Dry Deposition

Model

This is an implementation of a box model used to calculate changes in gas species concentration due to dry deposition.

Running the model

Here's an example of how concentration of different species, such as SO₂, O₃, NO₂, NO, H₂O₂, CH₂O and HNO₃change due to dry deposition.

We can create an instance of the model in the following manner:

using AtmosphericDeposition
using ModelingToolkit
using DifferentialEquations
using EarthSciMLBase
using DynamicQuantities
using ModelingToolkit: t

model = DryDepositionGas()

Before running any simulations with the model we need to convert it into a system of differential equations.

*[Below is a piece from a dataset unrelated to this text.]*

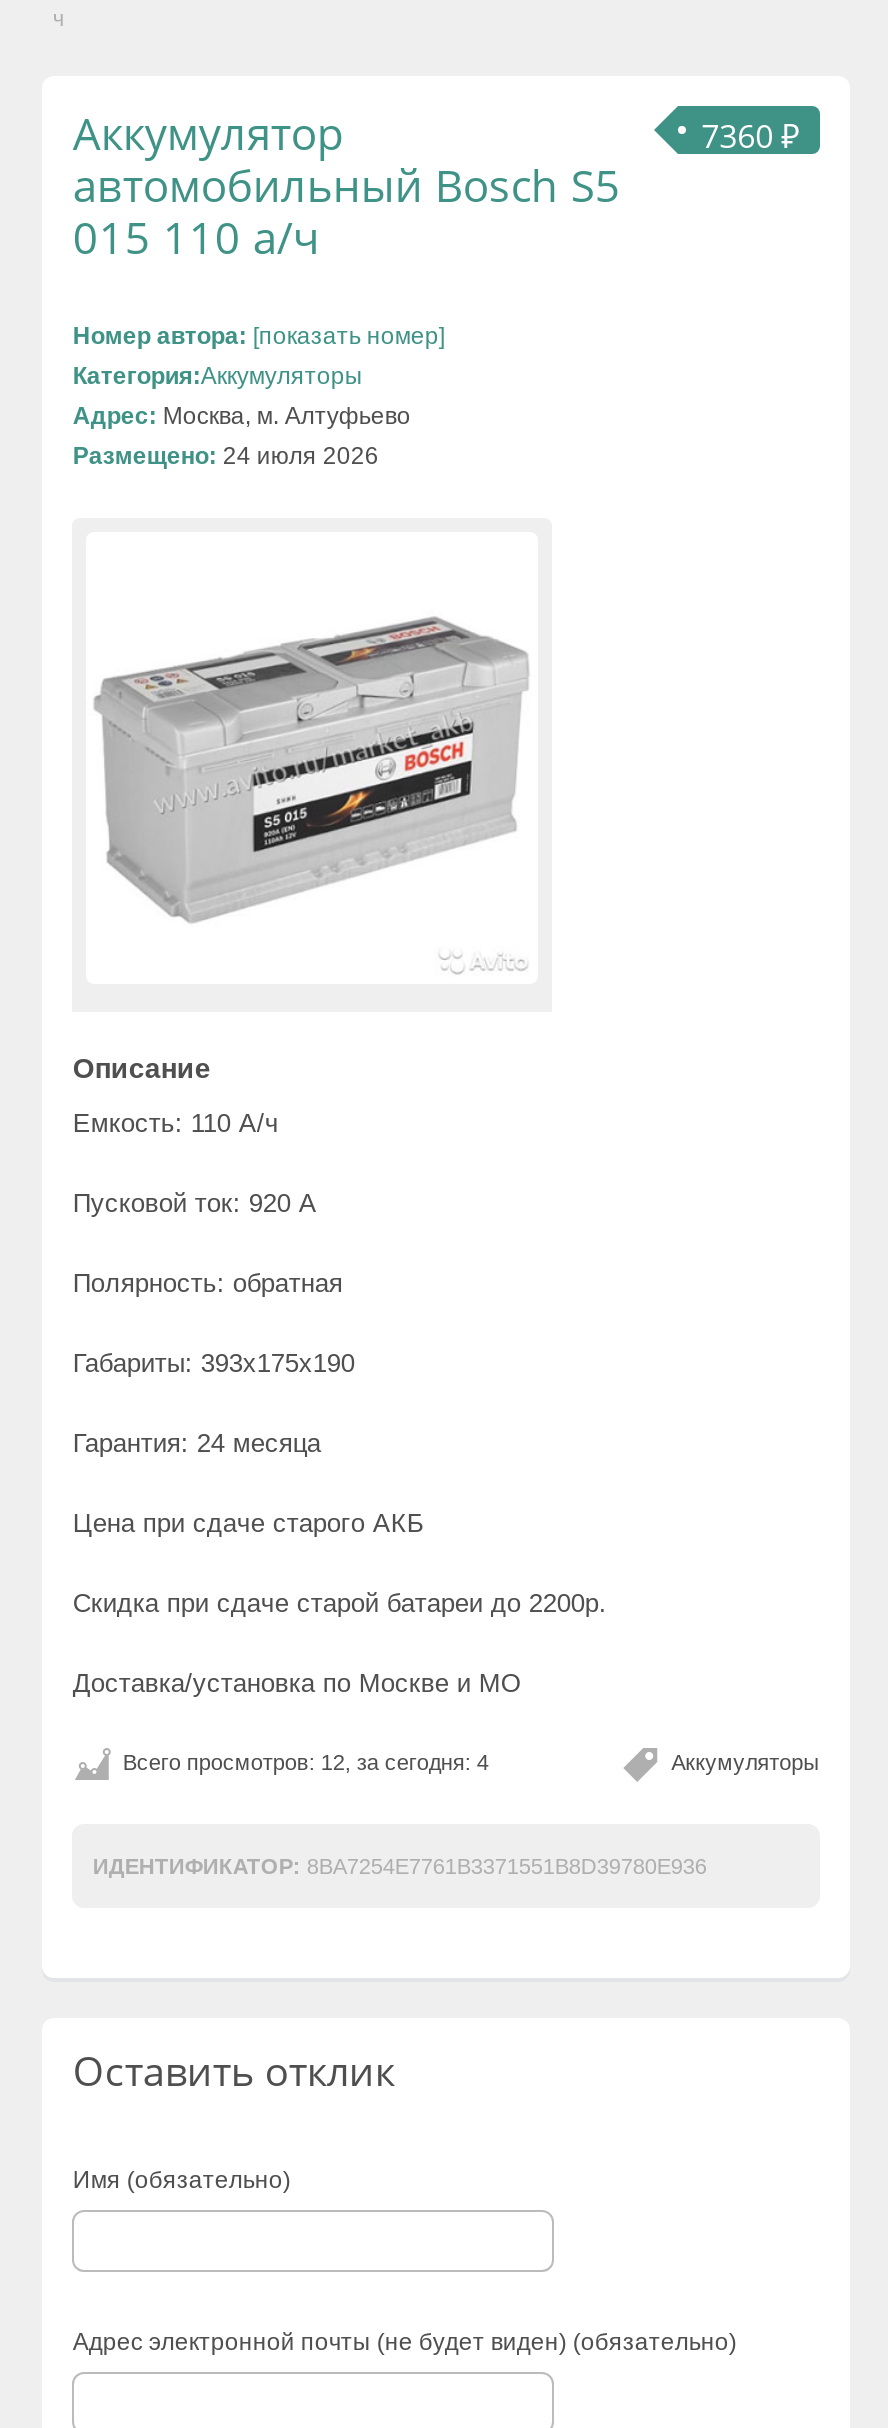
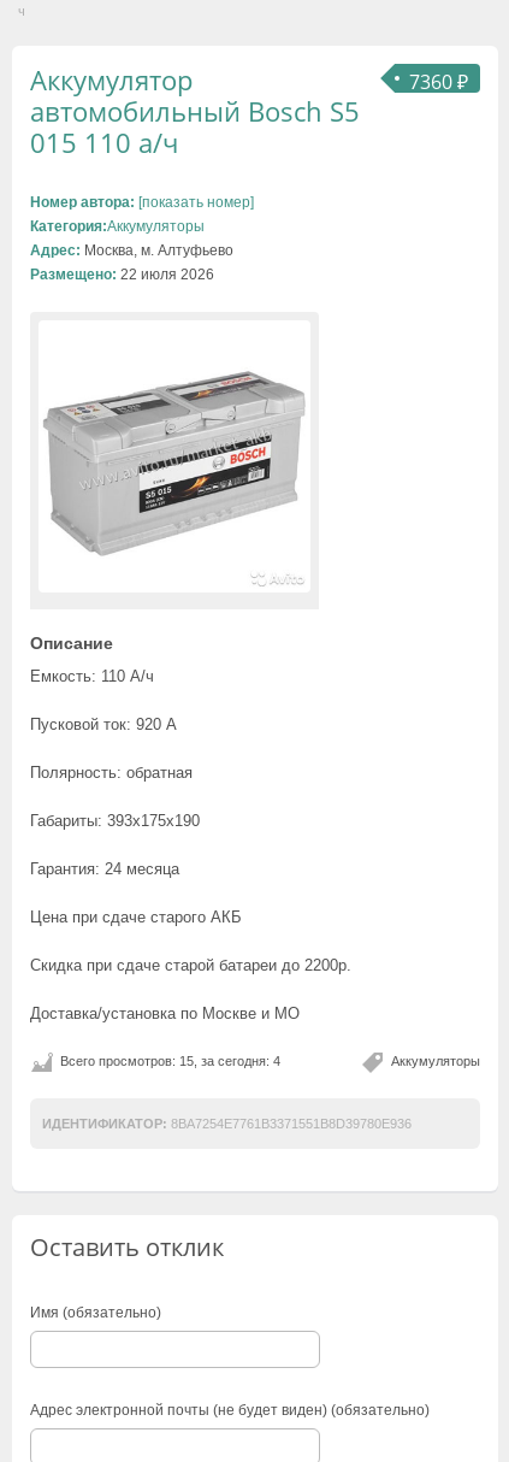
[73,442,379,470] Размещено: 24 июля 2026 -> [31,266,215,283] Размещено: 22 июля 2026
[123,1750,489,1774] Всего просмотров: 12, за сегодня: 4 -> [61,1054,281,1068] Всего просмотров: 15, за сегодня: 4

sys = structural_simplify(model)
tspan = (0.0, 3600*24)
prob = ODEProblem(sys, [], tspan, []) # default initial concentration of SO₂, O₃, NO₂, H₂O₂, HNO₃, CH₂O
sol = solve(prob, AutoTsit5(Rosenbrock23()), saveat = 10.0) # default parameters

which we can plot as

using Plots
plot(sol, xlabel = "Time (second)", ylabel = "concentration (ppb)", legend = :outerright)

Parameters

The parameters in the model are:

parameters(sys) # [iLandUse, z, z₀, u_star, L, ρA, G, iSeason, T, θ]

where iLandUse is the index for the landuse, iSeason is the index for the season, z is the top of the surface layer [m], z₀ is the roughness length [m], u_star is friction velocity [m/s], and L is Monin-Obukhov length [m], ρA is air density [kg/m3], T is surface air temperature [K], G is solar irradiation [W m-2], Θ is the slope of the local terrain [radians].

Let's run some simulation with different value for parameter z.

@unpack O3, z = sys

p1 = [z=>50]
p2 = [z=>10]
sol1 = solve(ODEProblem(sys, [], tspan, p1), AutoTsit5(Rosenbrock23()), saveat = 10.0)
sol2 = solve(ODEProblem(sys, [], tspan, p2), AutoTsit5(Rosenbrock23()), saveat = 10.0)

plot([sol1[O3], sol2[O3]], label = ["z=50m" "z=10m"],
    title = "Change of O3 concentration due to dry deposition",
    xlabel = "Time (second)", ylabel = "concentration (ppb)")